API Keys

Overview

An API key is an authentication credential generated by Nautilus Portal to identify the source making a request to NautilusTrader Pro services.

API keys add a layer of security to your account. With them, you can authenticate requests without using your account username or password. Protect your API key like your password, never give it to a third party.

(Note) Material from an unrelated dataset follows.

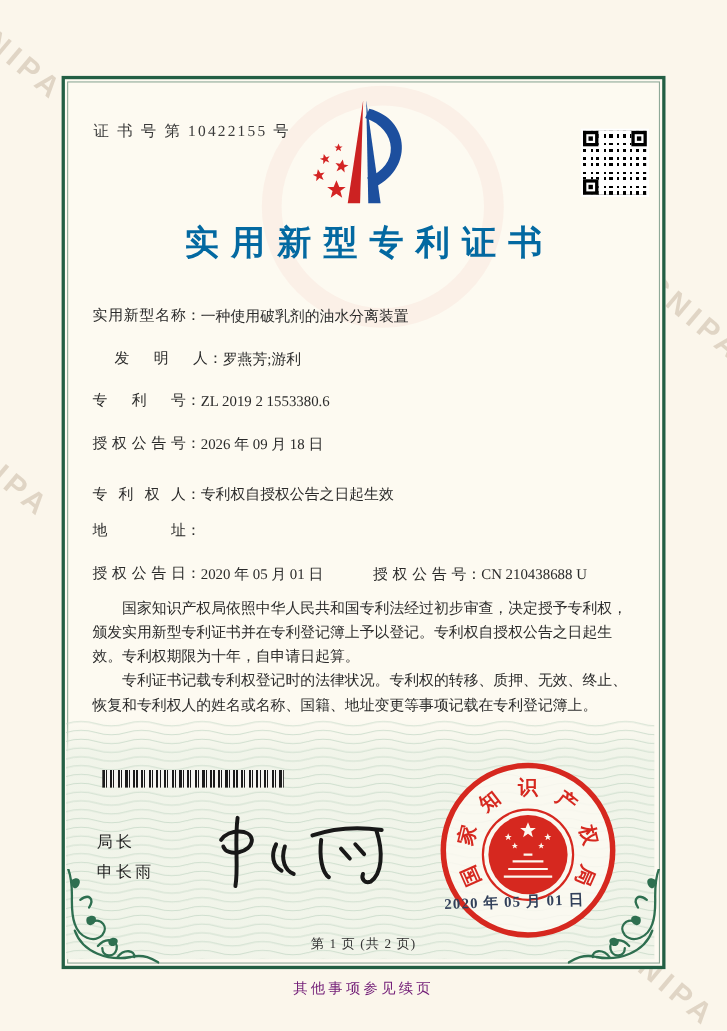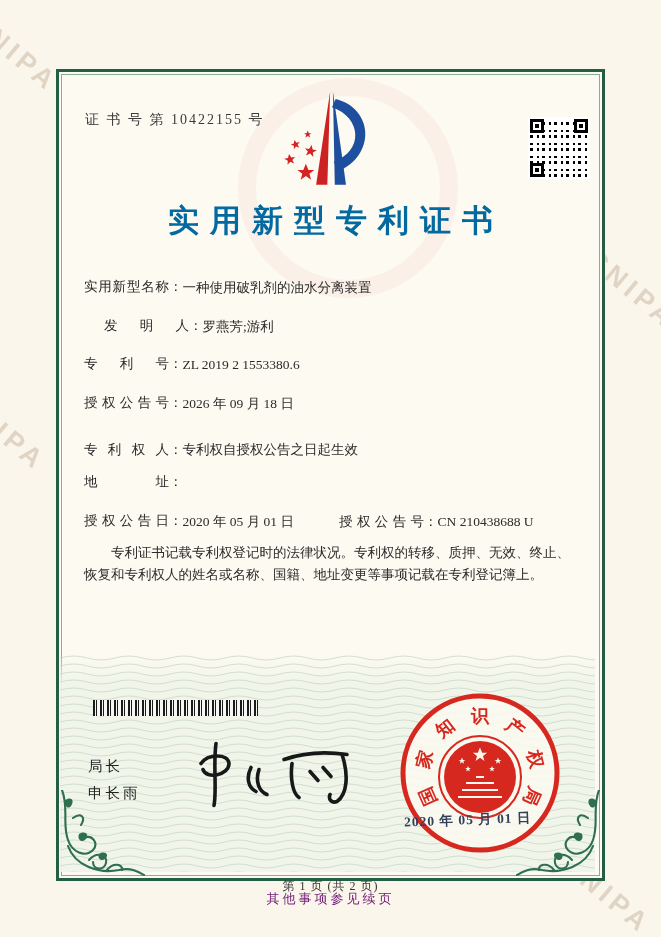"国家知识产权局依照中华人民共和国专利法经过初步审查，决定授予专利权，颁发实用新型" p { html: none -> <p>国家知识产权局依照中华人民共和国专利法经过初步审查，决定授予专利权，颁发实用新型专利证书并在专利登记簿上予以登记。专利权自授权公告之日起生效。专利权期限为十年，自申请日起算。</p> }
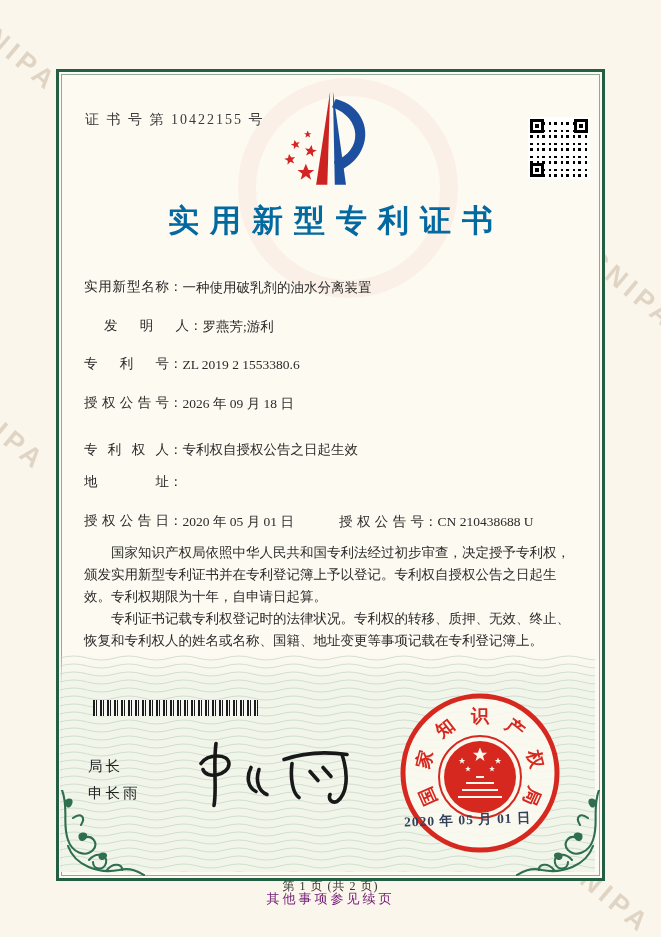"第 1 页 (共 2" .page-footer { top: 878px -> 850px }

You can only maintain one active API key per account. Each key uses the prefix nt_ for easy identification.

Creating an API key

1. Click the Create API Key button
2. Provide a descriptive name for your API key (up to 255 characters)
3. Click Generate API Key
4. Copy your API key immediately—this is the only time it will be shown in full

Editing an API key

1. Click the pencil icon for the key you want to edit
2. Type a new name for the API key
3. Click Rename API Key

Rotating an API key

Regularly rotate your API key for security. This limits the time any one key is active.

1. Click the refresh icon for the key you want to rotate
2. Click Regenerate API Key to confirm
3. Copy the new key immediately

Note: Any applications currently using the API key will be disconnected.

Deleting an API key

1. Click the trash can icon for the key you want to delete
2. Click Delete API Key to confirm

Note: Before you delete a key, we recommend you first test that it's no longer in use.

Using your API key

Docker authentication

Environment variables

Securing your API keys

Secure your API keys carefully. If your API key is exposed, your account may incur charges.

• Don't store API keys in source code. Use environment variables instead.
• Regenerate any compromised key immediately. Delete or regenerate if exposed.
• Regularly rotate your keys to limit exposure time.
• Monitor the "Last Used" timestamp to detect unexpected usage.